Friday, March 19, 2010

Psalm 62:1-2

"My soul finds rest in God alone, my salvation comes from him. He alone is my rock and my salvation; he is my fortress, I will never be shaken."
Wow. This is heavy stuff. NEVER be shaken. Not by anything? My soul finds rest only in God and nothing else?
Sometimes on days like today when I am buried up to my neck in work (now I am participating in what many have fondly called break time), when I am stressed because of the many tasks I have committed to, and when it seems like I will never have enough time to complete all of them, it seems like my only rest will come when it's all over. But is that really true? After this is over, something else will inevitably come up.
I doubt that there will be a lot of times in my life that I am not busy. SO it stands to reason that I will absolutely go stark raving mad if I wait until these times come to find rest and peace!!!
Finding peace doesn't necessarily have to be about getting away from noise and craziness and responsibility and going on vacation. Yes, sometimes that can be peaceful. But true, lasting peace comes when we are standing in the midst of every possible thing that life has to throw at us and we say,"Ok, God. You're in charge. I put my trust in you."

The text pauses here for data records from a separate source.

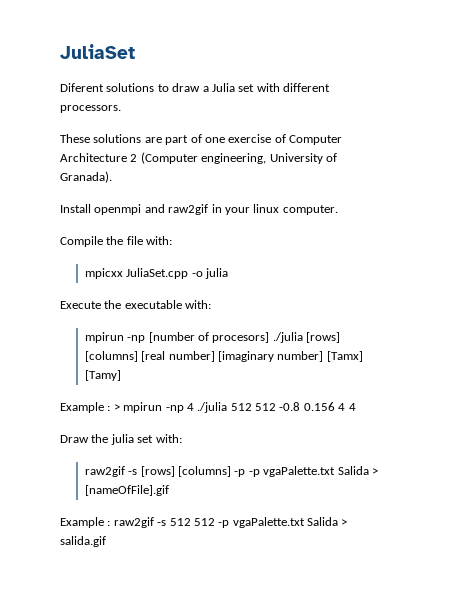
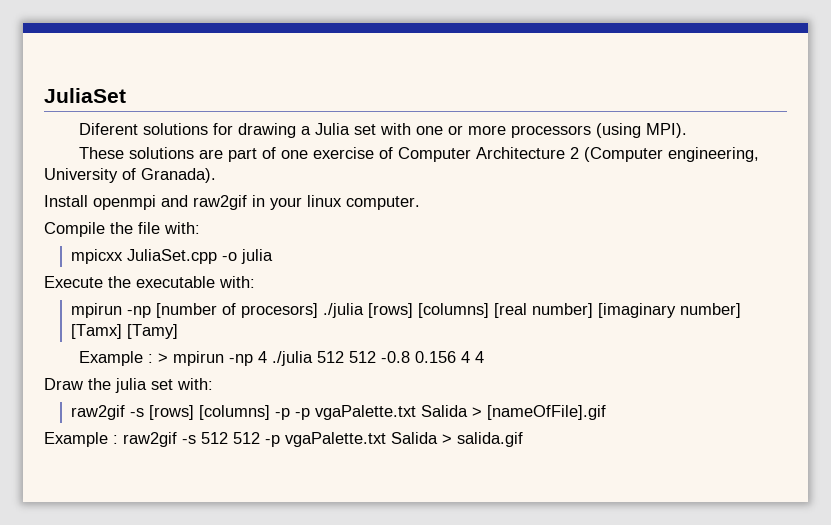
- Diferent solutions to draw a Julia set with different processors.
+ Diferent solutions for drawing a Julia set with one or more processors (using MPI).

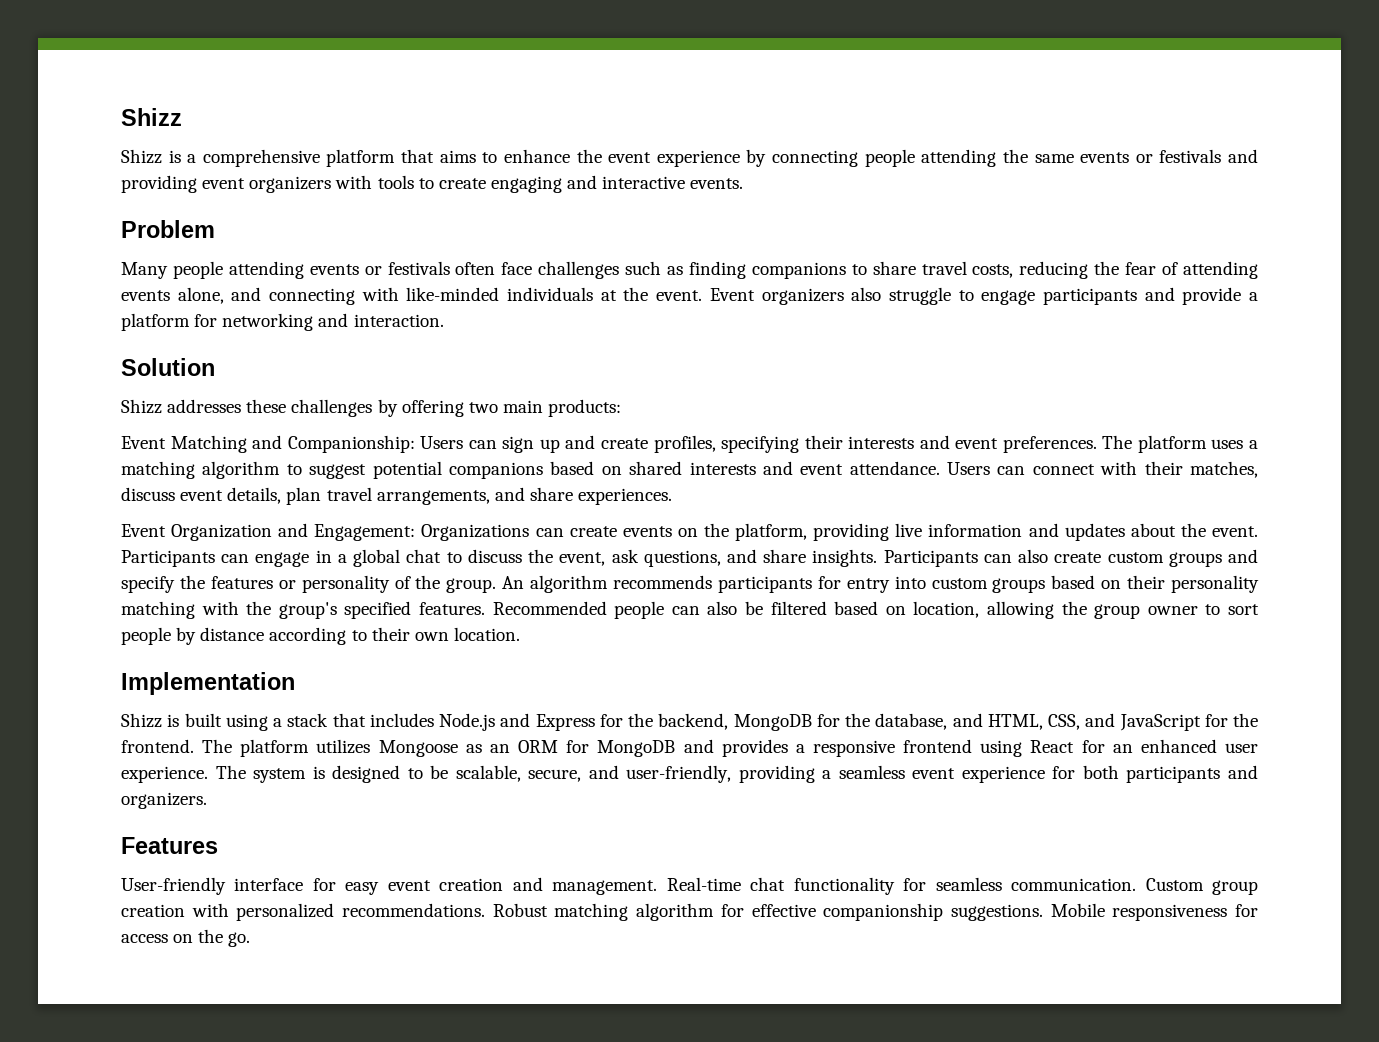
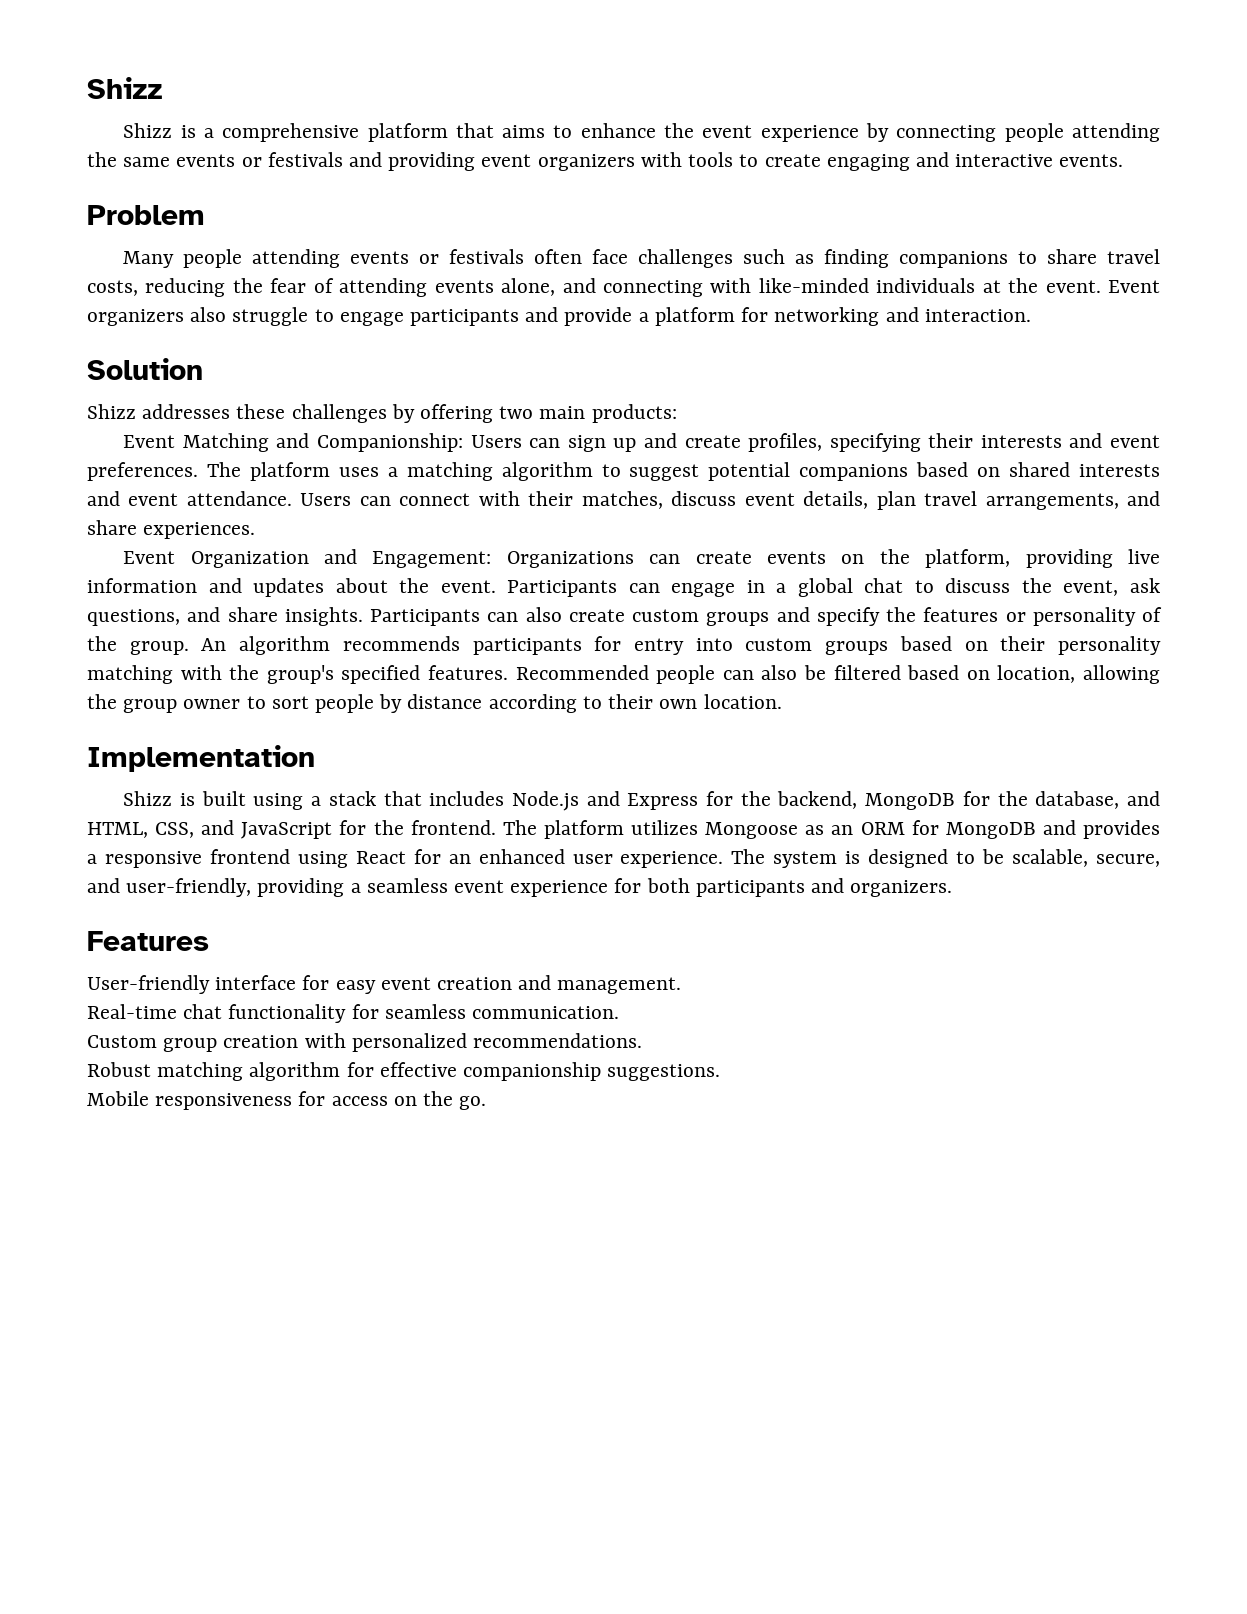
- User-friendly interface for easy event creation and management. Real-time chat functionality for seamless communication. Custom group creation with personalized recommendations. Robust matching algorithm for effective companionship suggestions. Mobile responsiveness for access on the go.
+ User-friendly interface for easy event creation and management.
+ Real-time chat functionality for seamless communication.
+ Custom group creation with personalized recommendations.
+ Robust matching algorithm for effective companionship suggestions.
+ Mobile responsiveness for access on the go.

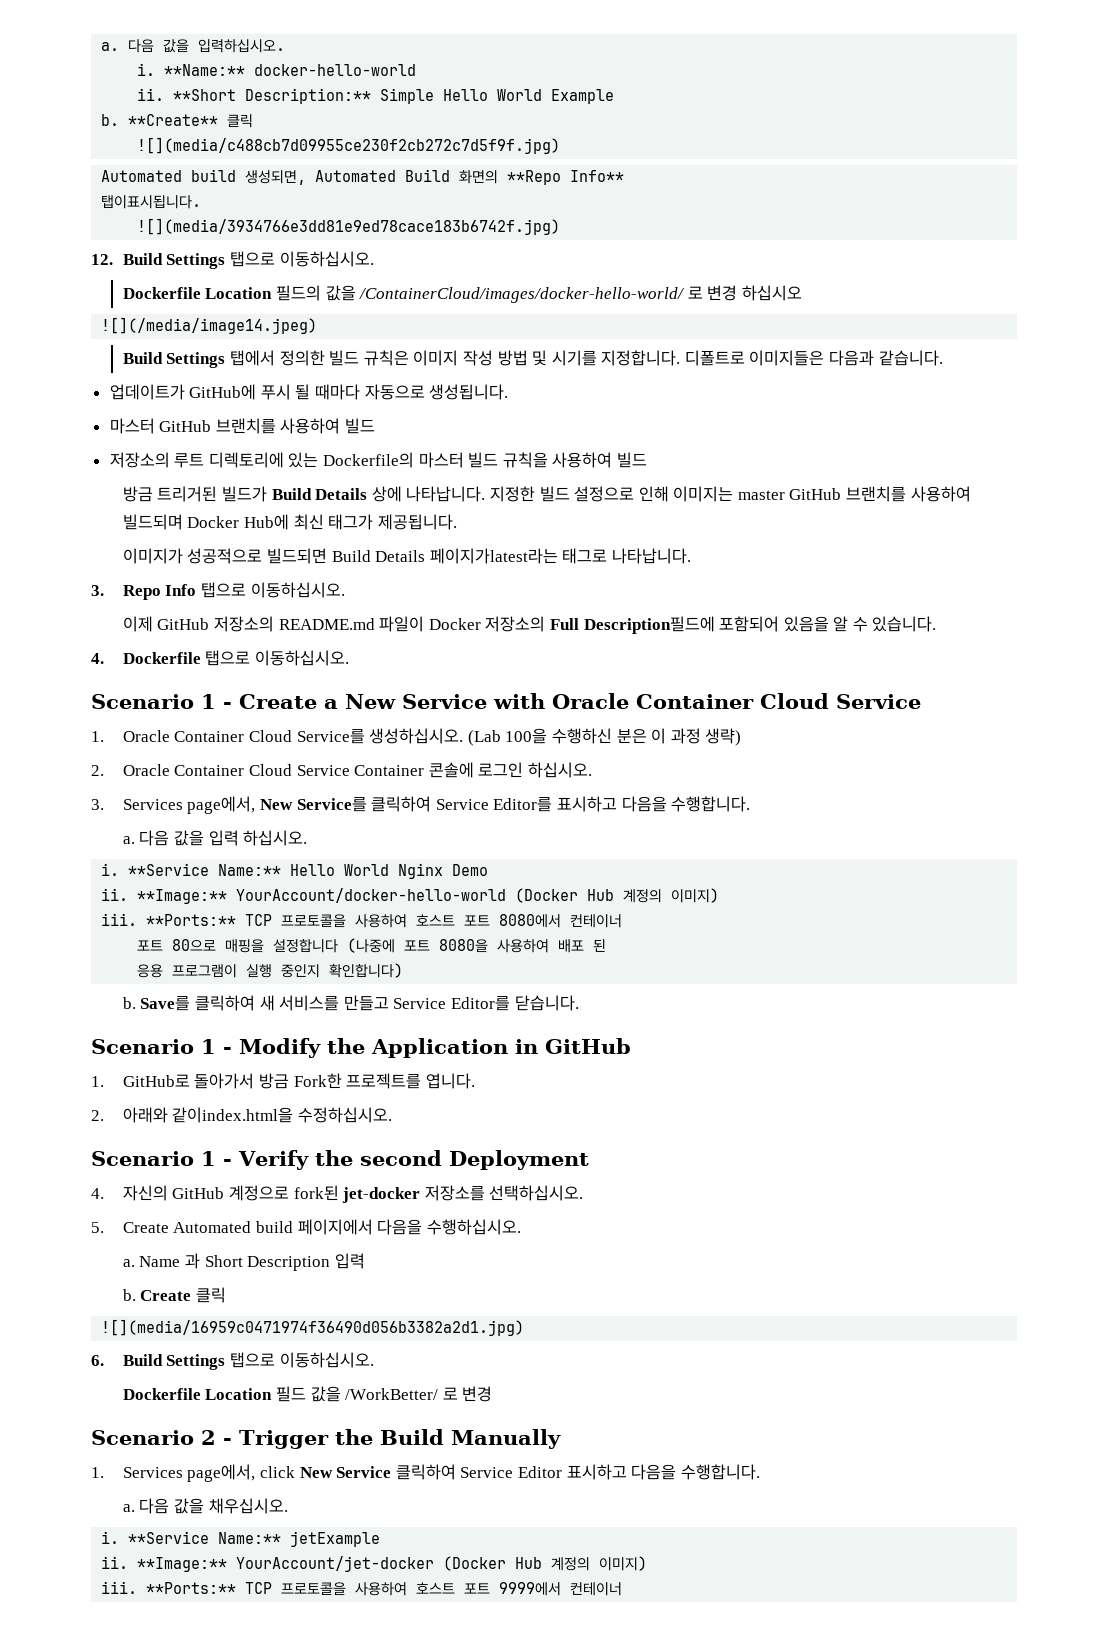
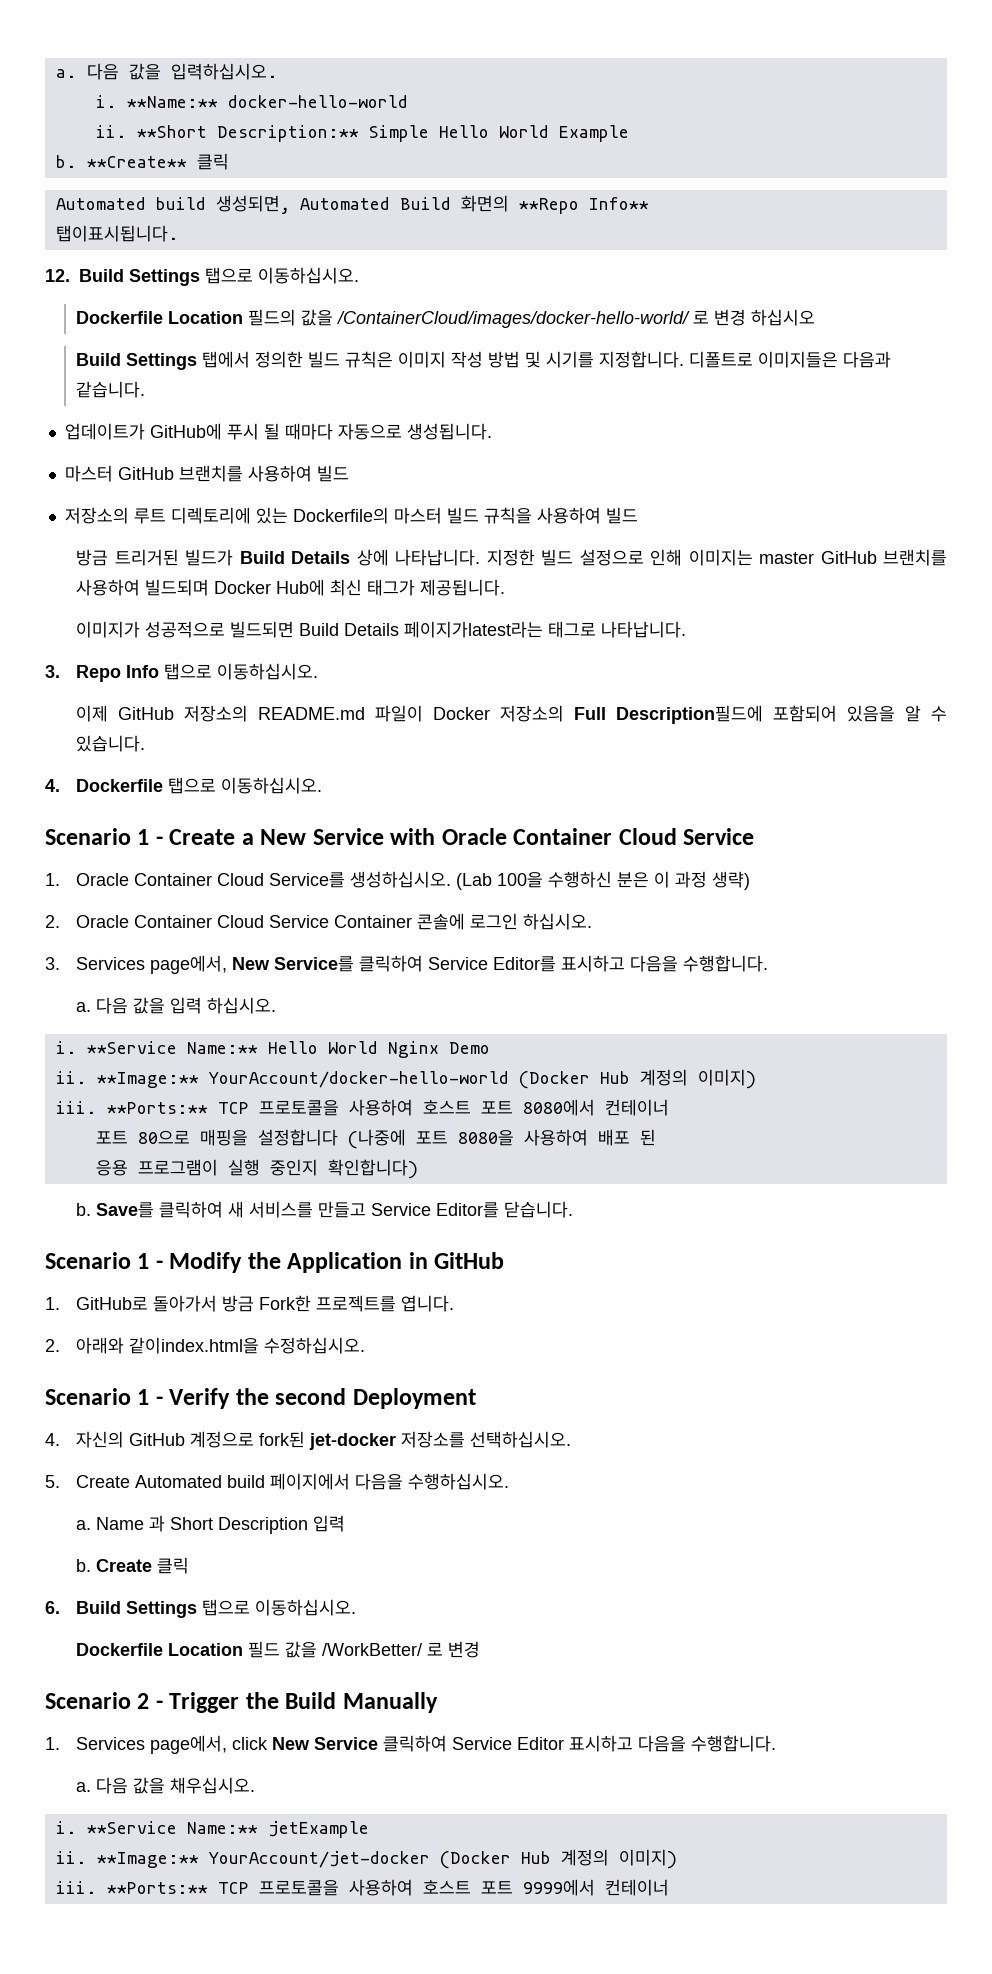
- ![](media/c488cb7d09955ce230f2cb272c7d5f9f.jpg)
- ![](media/3934766e3dd81e9ed78cace183b6742f.jpg)
- ![](/media/image14.jpeg)
- ![](media/16959c0471974f36490d056b3382a2d1.jpg)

And boy is that a heck of a lot harder to do than to say. Even as I write this I'm still thinking in the back of my mind of all of the things that I have to get done. It's a daily, hourly, minute-by-minute, moment-by-moment task to give up control. It's not a one time thing!
But it has to be done. Because if I choose to put my trust in my own abilities to accomplish the tasks given to me, then I will have put my trust in something that is only temporary and doomed to failure.
My soul finds rest in God alone, not in myself.